=== Section Start ===

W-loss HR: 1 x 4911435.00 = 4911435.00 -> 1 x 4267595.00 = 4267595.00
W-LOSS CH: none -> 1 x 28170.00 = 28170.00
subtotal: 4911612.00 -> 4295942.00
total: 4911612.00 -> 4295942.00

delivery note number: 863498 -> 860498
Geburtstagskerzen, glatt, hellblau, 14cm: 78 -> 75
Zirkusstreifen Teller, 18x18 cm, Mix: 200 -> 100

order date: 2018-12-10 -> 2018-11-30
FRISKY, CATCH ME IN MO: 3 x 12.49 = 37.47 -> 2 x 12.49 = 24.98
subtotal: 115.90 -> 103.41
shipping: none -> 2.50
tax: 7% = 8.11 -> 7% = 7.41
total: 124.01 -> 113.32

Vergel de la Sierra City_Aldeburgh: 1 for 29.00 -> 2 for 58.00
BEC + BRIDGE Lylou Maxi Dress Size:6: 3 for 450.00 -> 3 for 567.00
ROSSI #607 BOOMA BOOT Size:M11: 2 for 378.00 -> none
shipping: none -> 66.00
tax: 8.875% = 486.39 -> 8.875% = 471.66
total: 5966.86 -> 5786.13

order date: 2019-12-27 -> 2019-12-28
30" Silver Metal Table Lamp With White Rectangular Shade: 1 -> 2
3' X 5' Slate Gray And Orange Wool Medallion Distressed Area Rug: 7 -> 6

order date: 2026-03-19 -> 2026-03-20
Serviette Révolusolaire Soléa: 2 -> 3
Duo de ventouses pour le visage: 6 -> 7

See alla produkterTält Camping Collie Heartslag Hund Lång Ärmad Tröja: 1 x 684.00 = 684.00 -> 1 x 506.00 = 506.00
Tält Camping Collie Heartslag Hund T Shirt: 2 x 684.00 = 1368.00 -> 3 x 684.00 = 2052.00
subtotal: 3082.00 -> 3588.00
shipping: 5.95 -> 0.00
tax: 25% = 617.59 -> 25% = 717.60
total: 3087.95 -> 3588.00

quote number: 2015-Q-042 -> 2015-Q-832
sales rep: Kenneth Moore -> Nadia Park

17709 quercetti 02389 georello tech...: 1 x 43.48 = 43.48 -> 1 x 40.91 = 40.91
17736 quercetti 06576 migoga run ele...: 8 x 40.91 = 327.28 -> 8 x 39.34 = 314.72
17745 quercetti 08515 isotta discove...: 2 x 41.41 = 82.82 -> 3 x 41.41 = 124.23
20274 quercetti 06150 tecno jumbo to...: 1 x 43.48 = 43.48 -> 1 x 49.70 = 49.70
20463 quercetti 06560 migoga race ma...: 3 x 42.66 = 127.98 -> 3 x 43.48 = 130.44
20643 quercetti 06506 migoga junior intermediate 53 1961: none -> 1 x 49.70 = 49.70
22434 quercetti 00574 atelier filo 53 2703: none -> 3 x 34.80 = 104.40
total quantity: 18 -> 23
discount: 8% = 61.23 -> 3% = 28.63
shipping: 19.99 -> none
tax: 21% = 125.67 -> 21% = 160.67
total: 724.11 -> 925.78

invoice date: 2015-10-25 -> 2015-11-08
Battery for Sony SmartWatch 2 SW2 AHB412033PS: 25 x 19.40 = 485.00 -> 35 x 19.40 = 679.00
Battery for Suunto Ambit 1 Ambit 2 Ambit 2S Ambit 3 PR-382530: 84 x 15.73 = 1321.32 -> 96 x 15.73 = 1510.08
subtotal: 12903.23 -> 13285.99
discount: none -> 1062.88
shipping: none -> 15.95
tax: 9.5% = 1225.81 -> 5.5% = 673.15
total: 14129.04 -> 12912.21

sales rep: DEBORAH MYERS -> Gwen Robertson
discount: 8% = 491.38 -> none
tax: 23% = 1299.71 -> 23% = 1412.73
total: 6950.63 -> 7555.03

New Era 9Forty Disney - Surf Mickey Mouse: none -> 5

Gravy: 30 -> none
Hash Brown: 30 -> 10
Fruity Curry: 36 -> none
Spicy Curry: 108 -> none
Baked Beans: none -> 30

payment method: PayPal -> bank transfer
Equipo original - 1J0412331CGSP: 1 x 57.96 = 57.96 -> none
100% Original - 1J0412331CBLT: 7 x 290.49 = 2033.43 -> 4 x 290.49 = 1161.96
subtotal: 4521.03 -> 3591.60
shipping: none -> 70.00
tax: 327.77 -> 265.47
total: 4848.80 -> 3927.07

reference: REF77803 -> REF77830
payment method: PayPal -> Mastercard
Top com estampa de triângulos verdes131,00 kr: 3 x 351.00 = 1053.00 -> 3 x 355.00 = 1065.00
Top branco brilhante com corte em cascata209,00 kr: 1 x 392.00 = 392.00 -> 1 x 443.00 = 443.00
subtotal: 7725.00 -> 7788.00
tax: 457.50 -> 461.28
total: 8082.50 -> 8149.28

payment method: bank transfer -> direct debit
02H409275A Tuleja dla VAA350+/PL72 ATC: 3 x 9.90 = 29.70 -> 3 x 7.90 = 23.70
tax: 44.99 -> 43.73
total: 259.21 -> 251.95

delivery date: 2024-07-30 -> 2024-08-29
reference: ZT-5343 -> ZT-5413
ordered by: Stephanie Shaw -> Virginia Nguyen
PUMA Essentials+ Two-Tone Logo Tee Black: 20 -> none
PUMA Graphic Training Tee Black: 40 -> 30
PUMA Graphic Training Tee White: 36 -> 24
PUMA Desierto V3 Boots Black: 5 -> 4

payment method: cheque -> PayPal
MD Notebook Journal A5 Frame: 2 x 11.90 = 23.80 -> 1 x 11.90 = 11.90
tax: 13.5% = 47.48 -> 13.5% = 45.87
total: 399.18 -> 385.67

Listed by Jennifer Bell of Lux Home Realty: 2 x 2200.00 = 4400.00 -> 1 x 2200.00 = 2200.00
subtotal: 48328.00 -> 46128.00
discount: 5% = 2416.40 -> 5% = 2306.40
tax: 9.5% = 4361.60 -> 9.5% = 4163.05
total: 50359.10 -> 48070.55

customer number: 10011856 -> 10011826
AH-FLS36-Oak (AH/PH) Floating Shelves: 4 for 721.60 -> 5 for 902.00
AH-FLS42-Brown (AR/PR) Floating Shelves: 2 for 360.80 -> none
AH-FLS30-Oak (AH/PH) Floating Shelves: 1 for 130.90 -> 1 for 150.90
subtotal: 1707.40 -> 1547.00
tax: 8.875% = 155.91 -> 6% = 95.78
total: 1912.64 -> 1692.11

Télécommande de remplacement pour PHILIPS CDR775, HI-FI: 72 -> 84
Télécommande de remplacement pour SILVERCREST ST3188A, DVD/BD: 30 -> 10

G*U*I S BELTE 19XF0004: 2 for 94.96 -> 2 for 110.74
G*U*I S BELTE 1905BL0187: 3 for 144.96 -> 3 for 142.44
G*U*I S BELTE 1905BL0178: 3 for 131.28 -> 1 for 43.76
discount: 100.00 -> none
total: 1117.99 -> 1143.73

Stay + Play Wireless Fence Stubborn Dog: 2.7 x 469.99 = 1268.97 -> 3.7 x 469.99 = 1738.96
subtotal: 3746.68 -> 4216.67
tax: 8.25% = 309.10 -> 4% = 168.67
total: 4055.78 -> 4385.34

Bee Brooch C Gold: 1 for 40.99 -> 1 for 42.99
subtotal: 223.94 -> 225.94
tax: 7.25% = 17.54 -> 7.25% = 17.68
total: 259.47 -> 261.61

=== Section End ===

WHAT IS EXPECTED:
Whenever a line in the data holds "quercetti", copy that line.

TASK RESPONSE:
17709 quercetti 02389 georello tech...: 1 x 43.48 = 43.48 -> 1 x 40.91 = 40.91
17736 quercetti 06576 migoga run ele...: 8 x 40.91 = 327.28 -> 8 x 39.34 = 314.72
17745 quercetti 08515 isotta discove...: 2 x 41.41 = 82.82 -> 3 x 41.41 = 124.23
20274 quercetti 06150 tecno jumbo to...: 1 x 43.48 = 43.48 -> 1 x 49.70 = 49.70
20463 quercetti 06560 migoga race ma...: 3 x 42.66 = 127.98 -> 3 x 43.48 = 130.44
20643 quercetti 06506 migoga junior intermediate 53 1961: none -> 1 x 49.70 = 49.70
22434 quercetti 00574 atelier filo 53 2703: none -> 3 x 34.80 = 104.40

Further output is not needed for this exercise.